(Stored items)
------------------------------------------------------------------------

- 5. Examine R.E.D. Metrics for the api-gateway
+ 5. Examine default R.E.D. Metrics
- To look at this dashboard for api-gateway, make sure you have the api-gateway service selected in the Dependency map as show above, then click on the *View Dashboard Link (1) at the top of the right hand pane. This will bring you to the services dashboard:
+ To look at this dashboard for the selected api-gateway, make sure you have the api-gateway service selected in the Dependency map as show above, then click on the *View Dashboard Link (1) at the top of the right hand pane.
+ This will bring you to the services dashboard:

------------------------------------------------------------------------

-- Action item --
Print each record word for word.

-- Response below --
- 5. Examine R.E.D. Metrics for the api-gateway
+ 5. Examine default R.E.D. Metrics
- To look at this dashboard for api-gateway, make sure you have the api-gateway service selected in the Dependency map as show above, then click on the *View Dashboard Link (1) at the top of the right hand pane. This will bring you to the services dashboard:
+ To look at this dashboard for the selected api-gateway, make sure you have the api-gateway service selected in the Dependency map as show above, then click on the *View Dashboard Link (1) at the top of the right hand pane.
+ This will bring you to the services dashboard:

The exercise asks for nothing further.